> **EXTRACTED RECORDS**:
++++++

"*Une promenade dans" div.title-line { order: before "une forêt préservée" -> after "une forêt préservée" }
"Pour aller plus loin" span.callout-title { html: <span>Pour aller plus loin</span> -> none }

++++++

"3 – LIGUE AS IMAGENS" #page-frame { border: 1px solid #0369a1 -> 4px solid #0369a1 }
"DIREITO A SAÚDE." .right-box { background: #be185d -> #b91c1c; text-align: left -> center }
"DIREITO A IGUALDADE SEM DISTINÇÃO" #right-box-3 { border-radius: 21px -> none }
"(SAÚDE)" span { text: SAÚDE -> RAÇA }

++++++

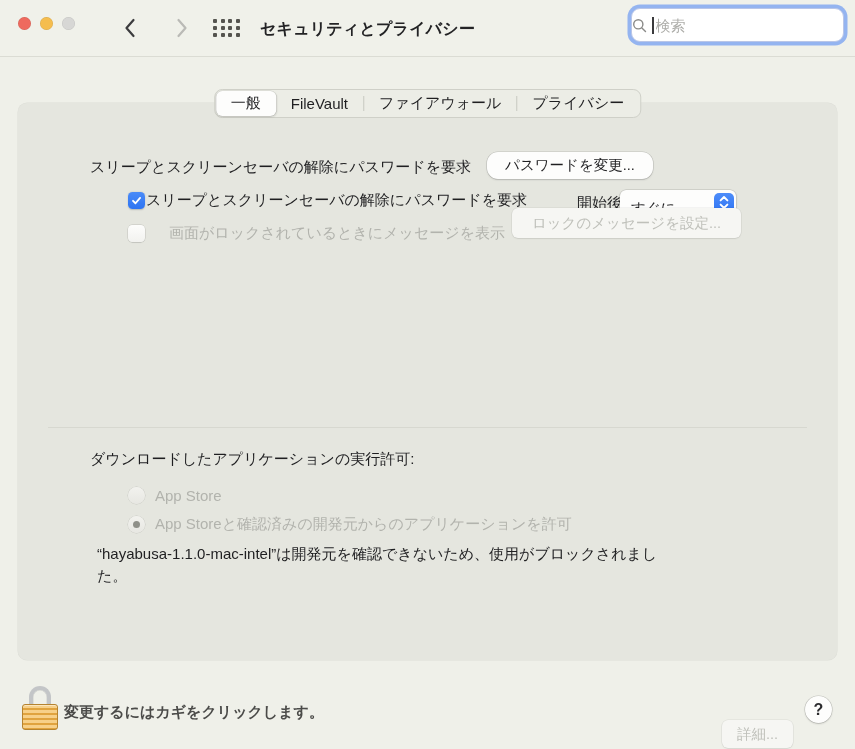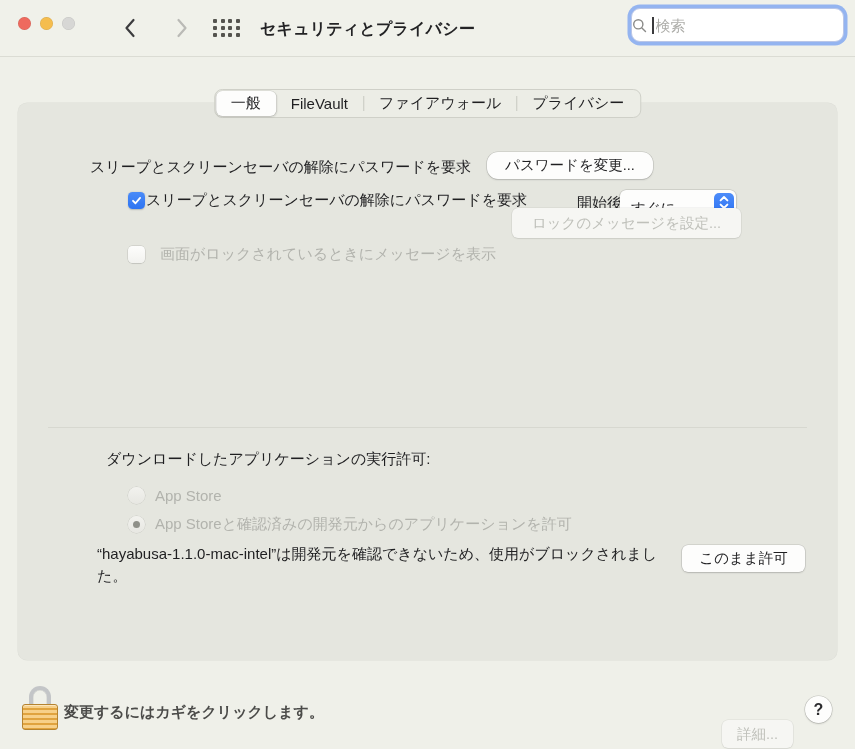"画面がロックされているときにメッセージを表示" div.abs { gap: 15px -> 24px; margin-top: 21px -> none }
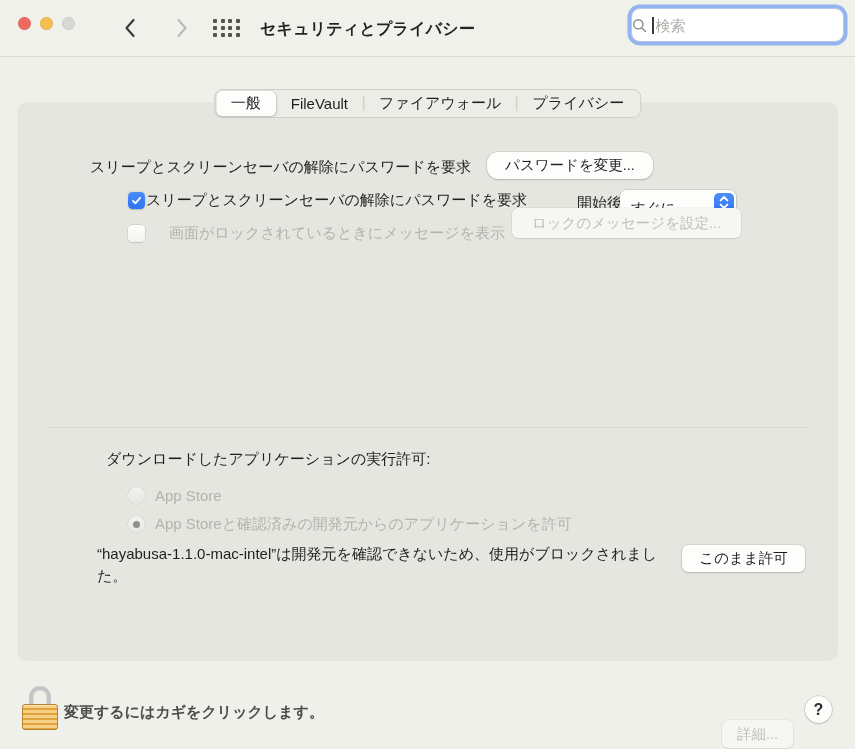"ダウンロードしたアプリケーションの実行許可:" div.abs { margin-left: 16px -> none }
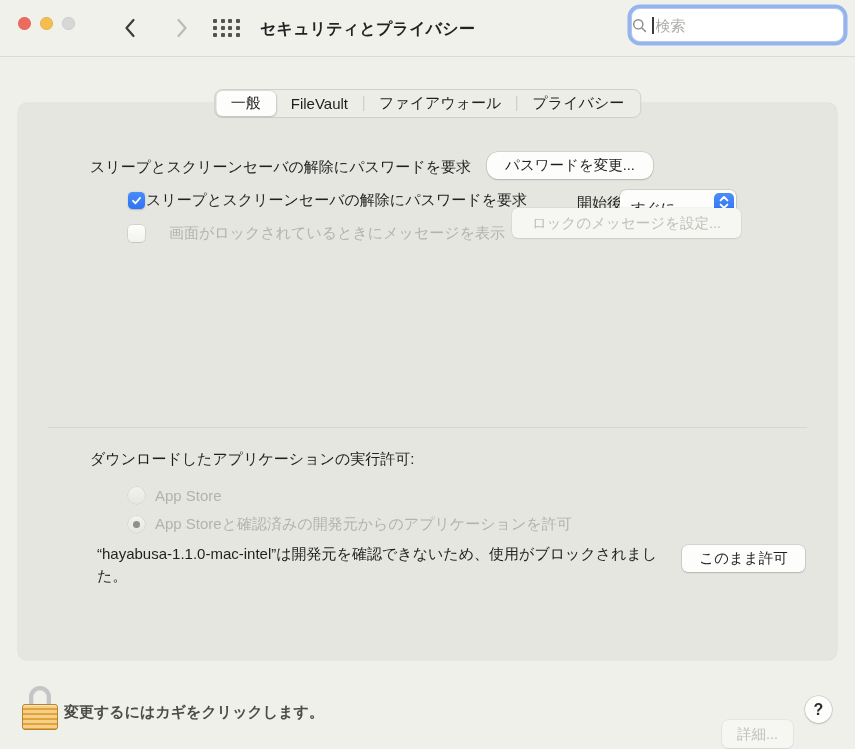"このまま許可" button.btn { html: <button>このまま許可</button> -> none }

++++++

> **PROMPT**: Using only the listing above, restate exactly the lines from the line containing "border: 1px solid" through the line containing "text: SAÚDE ->", both included.

> **FINISHED EXERCISE**:
"3 – LIGUE AS IMAGENS" #page-frame { border: 1px solid #0369a1 -> 4px solid #0369a1 }
"DIREITO A SAÚDE." .right-box { background: #be185d -> #b91c1c; text-align: left -> center }
"DIREITO A IGUALDADE SEM DISTINÇÃO" #right-box-3 { border-radius: 21px -> none }
"(SAÚDE)" span { text: SAÚDE -> RAÇA }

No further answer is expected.